Once upon a time, there lived a king and his three daughters. One of these daughters was a rather bitchy puppet (yes, an actual puppet). The other; an intellectually challenged reject. But the youngest – she was by far the King’s favourite. The youngest, known as ‘Girl’, would often embark on outdoor adventures. One day, Girl was out a-wandering in the shade of the dense forest, when she came across the most beautiful sight. A golden band of light! Mesmerised, she followed its glow and stumbled across its creator, King Valemon, who happened to be cursed to live as a bear by The Queen of the Trolls. Girl was desperate to keep the golden ring and in exchange she gave herself to the magnificent creature. Valemon seized the opportunity and took her back to his castle; despite her father’s best efforts. For two years and eleven months, Girl lived with Valemon, fell in love with him and slept by his side, night after night. However, with the departure of the sun, the bear turned into a man with the darkness cloaking his true face. This didn’t stop her bearing (excuse pun!) three of his children. Valemon's secret forced him to keep Girl in the dark, so he sacrificed their babies and placed them in the care of distant families.

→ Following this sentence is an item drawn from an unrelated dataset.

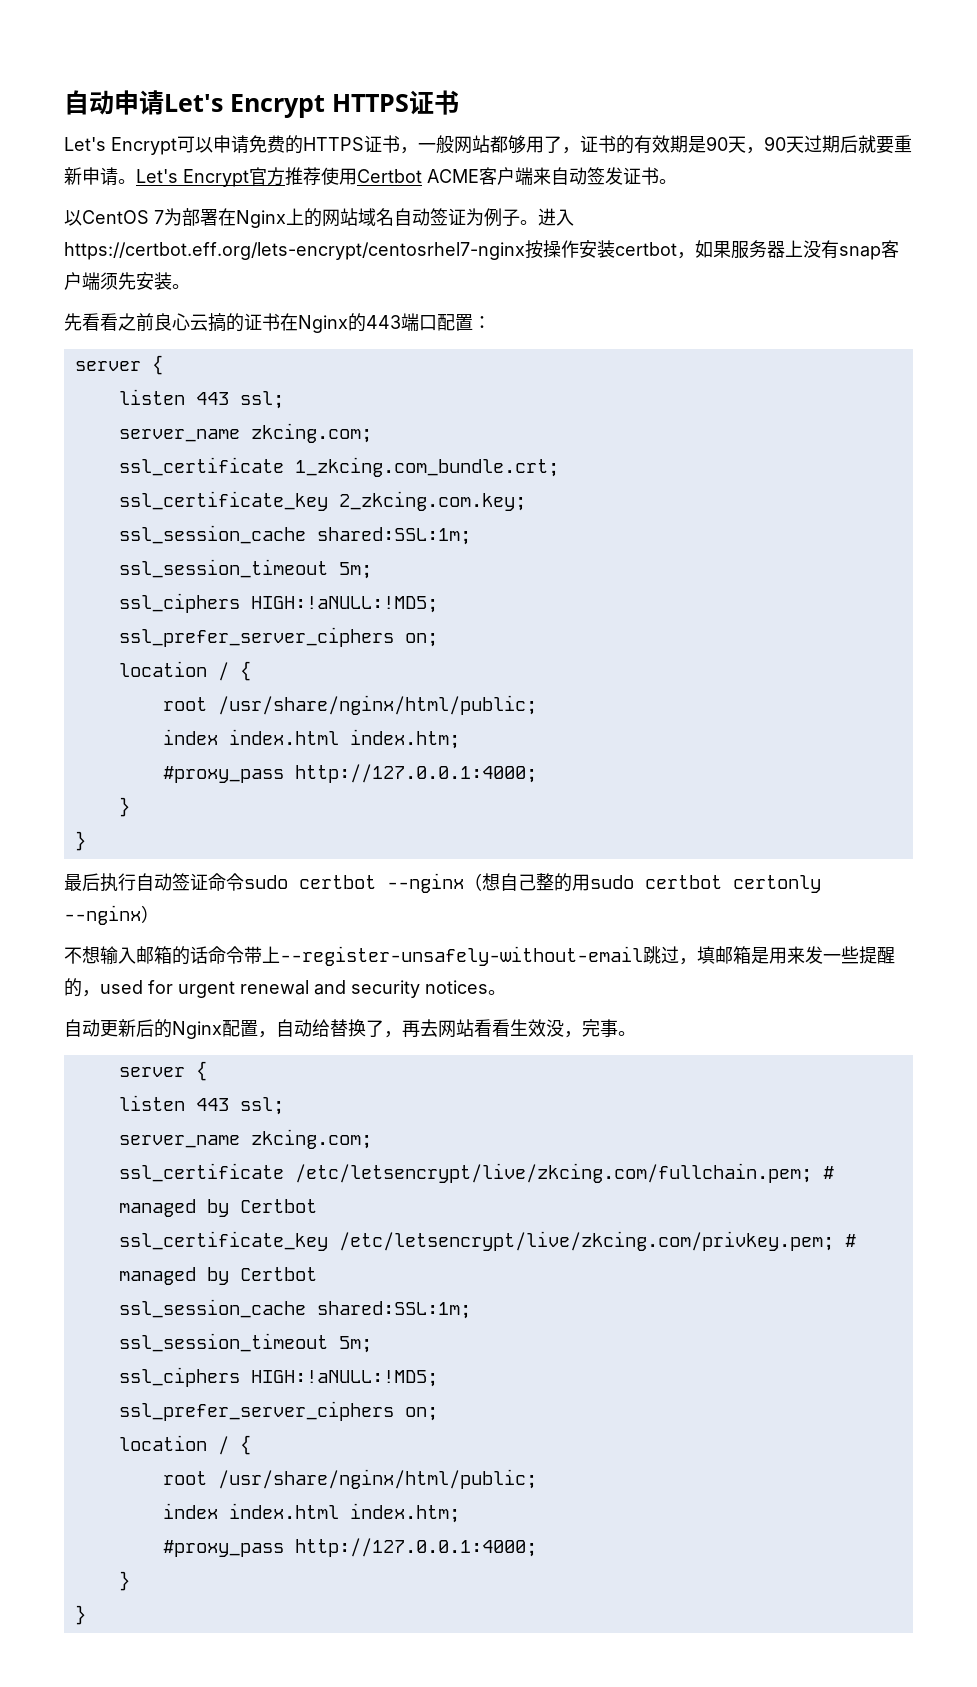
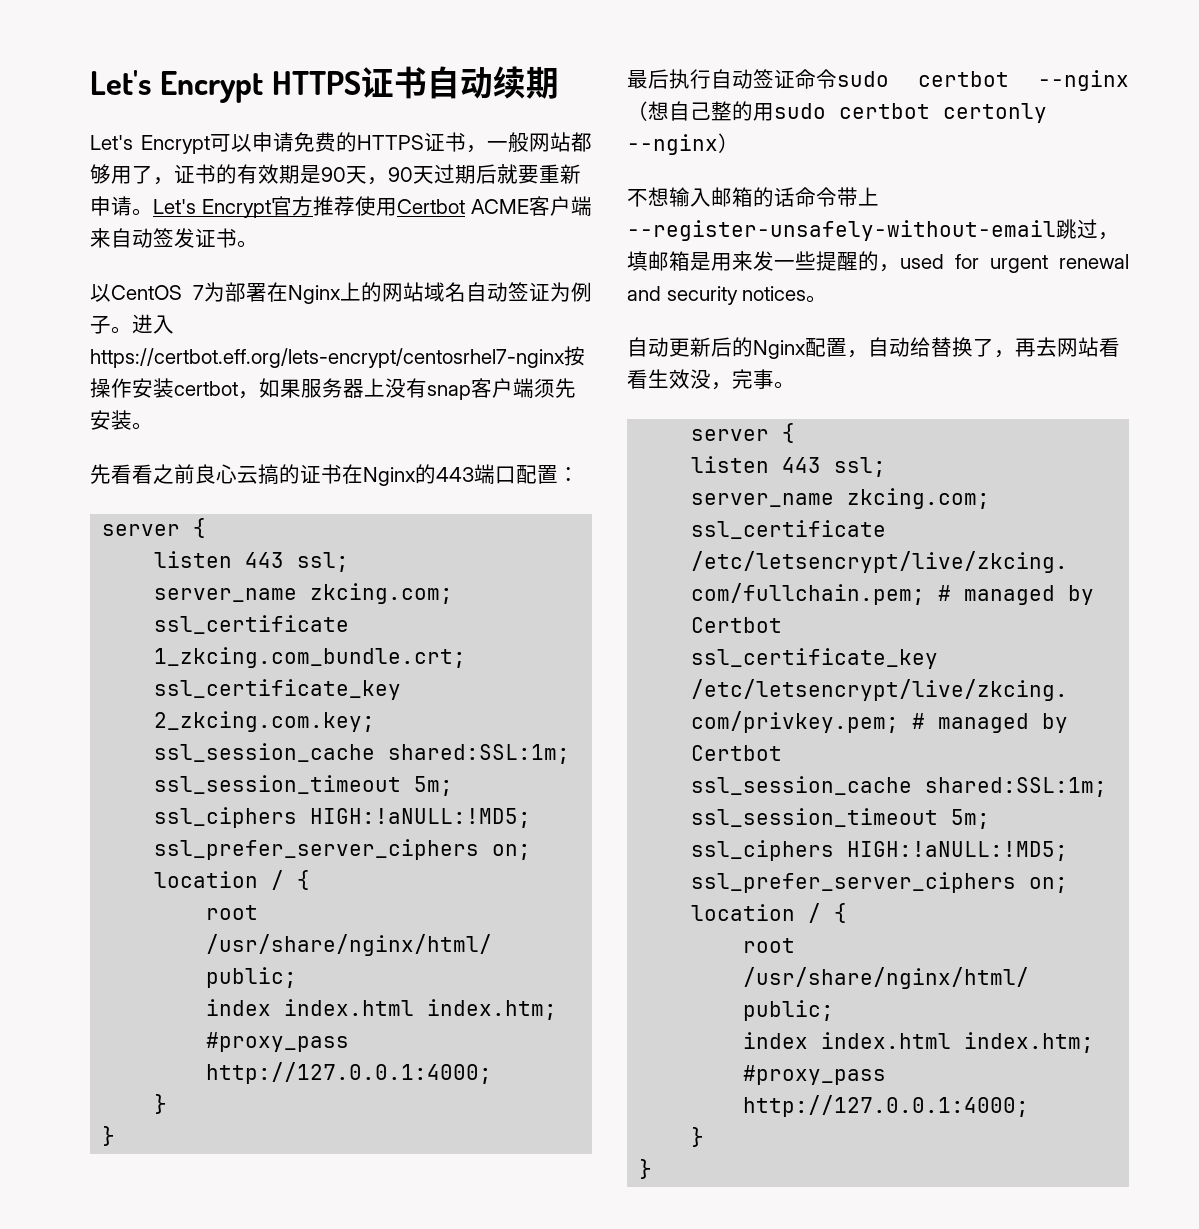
[64,90,164,115] 自动申请 -> (90, 82) none
(460, 102) none -> [426,66,559,99] 自动续期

One day, Girl was permitted a visit to her father and sisters, because Valemon realised how lonely it must be to live with a bear in darkness. After hearing about her coming-of-age, the sisters convinced Girl that she must see his face, and handed her a candle and matches. Sure enough, Girl gave in to temptation. Due to the broken bond of a three-year spell, Valemon and Girl were forced into battle with The Queen of the Trolls who lived at the highest point of the treacherous Glass Mountain...
...But I’m not going to spoil the ending. (Plus I have a word count to adhere to!)
Needless to say, this is a magical tale that sits somewhere in-between Beauty and the Beast and Brothers’ Grimm. The evil Queen of the Trolls has some disturbing flights of fancy that matches the darkness of classic fairytales; she indulges in the thought of turning her ex-tailor’s skin into stockings. The story is rooted in wonder and entwines dreams, nightmares and reality.
Writer and director Hannah Mulder takes what is essentially a children’s story and turns it into a sensory experience to be enjoyed by all, young and old. The inventive direction embraces a sense of youthful delight and the show is a field day for the imagination! My inner child was rejoicing within the constraints of my otherwise cynical self.
Rachel Canning, designer and puppet director, has to be praised for the hour-long visual feast. And to put something straight – they are MORE than just puppets. They become real, living, breathing creatures. As we follow the twists and turns of the forest and the plot, we forget they are inanimate objects engineered by actors. A memorable moment that perhaps demonstrates this declaration is when a child puppet kisses Girl on the forehead. The result? An abundance of AAAW’s echo around the auditorium. Seriously. The puppets are real.
Through a combination of design, movement, physical theatre, singing, music and characterisation, the talented cast magically transform the space and the audience are invited to partake in the adventure. Simple but effective visual aids and sound effects are used throughout the show. A number of aspects are vocalised, including a squeaky gate, a bees’ nest and the auditory backdrop to the forest.
The narrator of the story (Arran Glass) is a marvellous story-teller. Using direct eye contact and other storytelling techniques, Glass engages the audience and verbally paints pictures with enthusiastic ease. Clare Fraenkel as Girl encapsulates a sense of raw innocence – you can practically see her eyes twinkling. As for King Valemon (Chris MacDonald)... well Girl isn’t alone in falling in love with the bear. MacDonald’s physicality and stage presence transforms the actor and puppetry into a believable bear – which considering the size of the space is quite a feat. The two older sisters are both played by Laura Cairns. Cairns interchanges character within every couple of sentences; and the challenge is well met. However, I found the puppet sister more believable than the real sister. Odd. Cairns is also a suitably grotesque and larger-than-life (literally) Queen of the Trolls – and bears an uncanny resemblance to Tubbs from The League of Gentlemen!
However, despite the tangible and gripping theatricality of the piece, there are some lost moments, throw-away lines and unfulfilled comic climaxes, which is a real shame. There is a scene between The Queen of the Trolls and Valemon which feels a bit long and awkward; the energy momentarily slips and there is a noticeable lack of commitment to character.
But overall, this is certainly an inventive, joyful, provocative piece of story-telling genius. A really clever, moving piece of theatre. My puppet cherry has been popped (there’s something I never thought I’d say!) and I want more!